Dans cette liste (PDF) élaborée par l'administration américaine figurent notamment les vins français "tranquilles", ayant un degré d'alcool inférieur ou égal à 14 degrés. D'autres, en revanche, échappent pour l'heure à la surtaxe : le champagne, les vins effervescents dans leur ensemble et les spiritueux hexagonaux. 

Quel critère ?

Donald Trump a été interrogé par TF1 et LCI à ce sujet, jeudi, lors de l'inauguration d'un atelier Louis Vuitton, marque du groupe LVMH, au Texas. Le président américain se tenait aux côtés de Bernard Arnault, le PDG de LVMH, qui commercialise également plusieurs marques de Champagne (Dom Pérignon, Moët & Chandon, Veuve Clicquot...). 

"Je ne taxe pas [le champagne de Bernard Arnault] parce qu'il est venu aux Etats-Unis", s'est contenté d'indiquer Donald Trump. Quant aux autres alcools français, ou encore les fromages surtaxés, "c'est une autre histoire", a-t-il assuré. "Ils nous doivent beaucoup d'argent", a-t-il encore ajouté, faisant référence au conflit commercial autour d'Airbus. 
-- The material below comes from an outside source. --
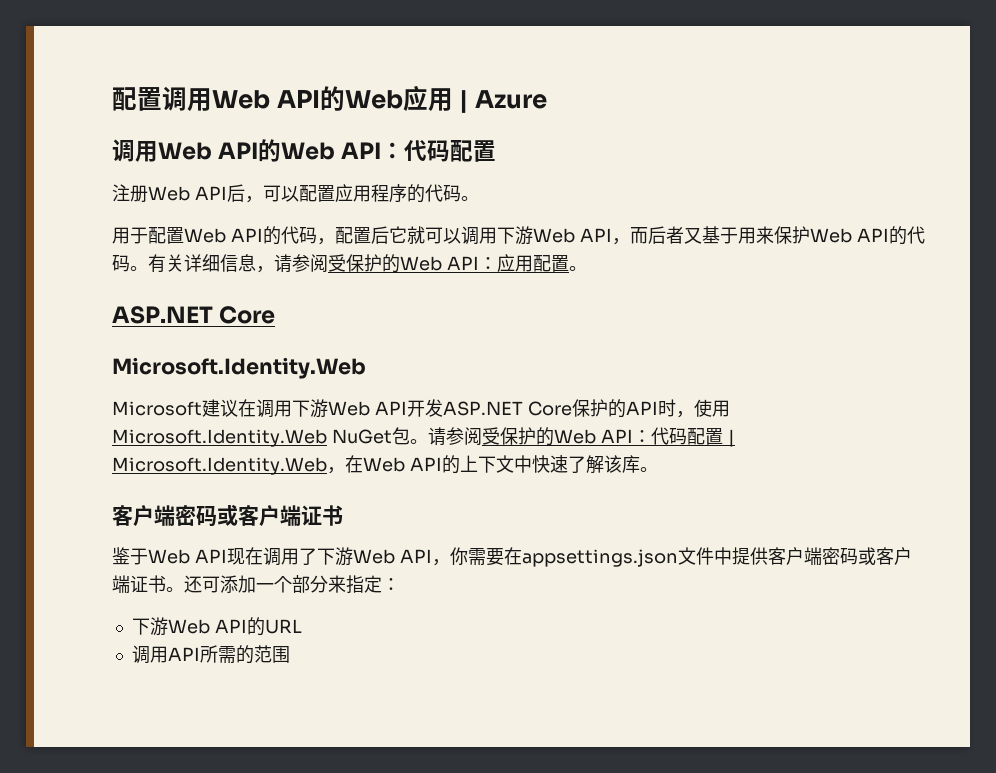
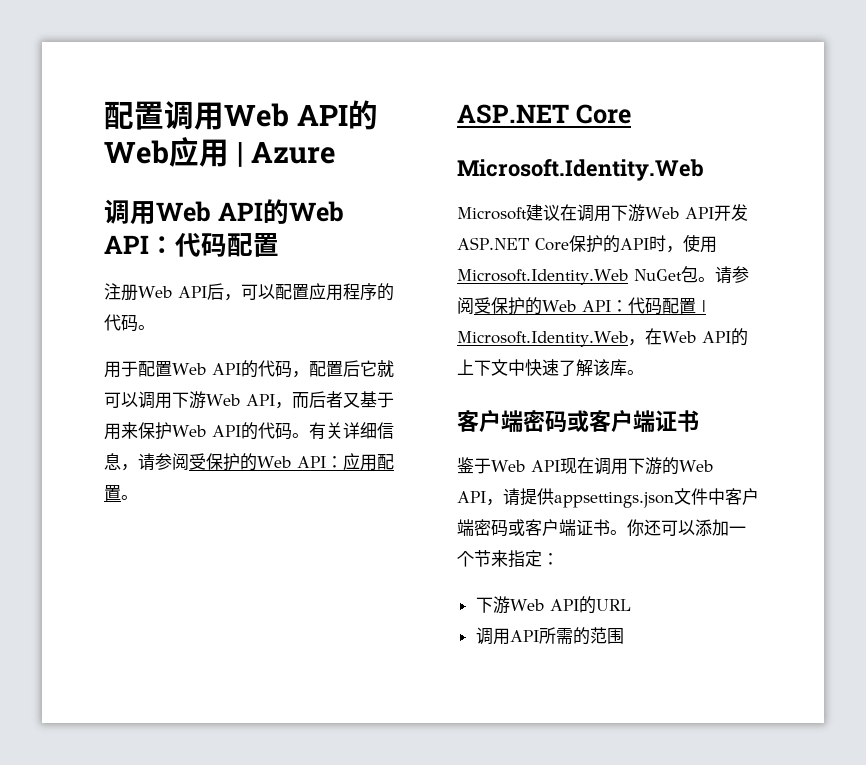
[298,547,522,566] 了下游Web API，你需要在 -> [627,457,713,475] [457,488,554,506] 下游的Web API，请提供
[731,547,768,565] 提供 -> (725, 496) none
[184,575,220,593] 还可 -> [627,519,695,536] 你还可以
[292,575,328,593] 部分 -> [474,550,491,567] 节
A ses côtés, le patron de LVMH, troisième fortune mondiale selon le classement Forbes, s'est employé à rappeler que le groupe français investissait chaque année 1 milliard d'euros sur le sol américain, et qu'il y faisait le quart de ses ventes. Il possède notamment une distillerie de whisky, ainsi qu'un cru de vin pétillant en Californie, comme la famille Trump elle-même. De quoi entretenir de bonnes relations avec le président américain. Pour autant, la présence du groupe aux Etats-Unis ne semble pas pouvoir expliquer ce distinguo. LVMH commercialise en effet également des vins français, directement touchés par la surtaxe américaine. 

"Une logique politique qui nous échappe"

En France, la filière viticole, première concernée par les sanctions américaines, ne semble pas avoir saisi, elle non plus, la subtilité de cette liste de produits. Une liste par ailleurs complexe : si les spiritueux français sont épargnés, le whisky écossais et autres spiritueux italiens, espagnols ou allemands sont touchés. Inversement, le vin italien échappe aux surtaxes, contrairement aux vins français ou espagnol.

Pourquoi un tel distinguo ? "Impossible à dire", a commenté David Chatillon, directeur de l'Union des maisons de champagne, auprès du journal L'Union. "On a du mal à se réjouir quand on voit que nos collègues des autres régions viticoles françaises et espagnoles sont concernées par la mesure."

"On ne connaît pas la raison, les autorités américaines n'en ont pas fait l'exégèse", confirme auprès de LCI un porte-parole de la Fédération des exportateurs de vins et spiritueux de France (Fevs). "Il y a une logique politique qui nous échappe." 

"Complexifier" les relations au sein de l'UE ?

Difficile, en effet, d'interpréter les motivations de cette mesure différenciée. "Cela s'inscrit peut-être dans une problématique de pratique commerciale interne", suggère un représentant des professionnels sollicité par LCI. "Il pourrait y avoir une volonté de complexifier les relations entre les Etats membres de l'Union européenne." 

Le fait que le champagne, à la différence des autres vins, ne soit produit qu'en France sous cette appellation et qu'il n'entre pas en concurrence directe avec la production américaine, est également avancé. 

Les exportations de champagne vers les Etats-Unis ont représenté en 2018 un total de 23,7 millions de bouteilles (en hausse de 2,7%), sur 302 millions de bouteilles vendues au total et un chiffre d'affaires global de 4,9 milliards d'euros, selon le Comité Champagne. Un marché américain privilégié, qui incite d'ailleurs les professionnels à la prudence. Comme le confie le représentant de la profession viticole, "cette liste peut évoluer au gré des volontés de l'administration américaine". Et de Donald Trump.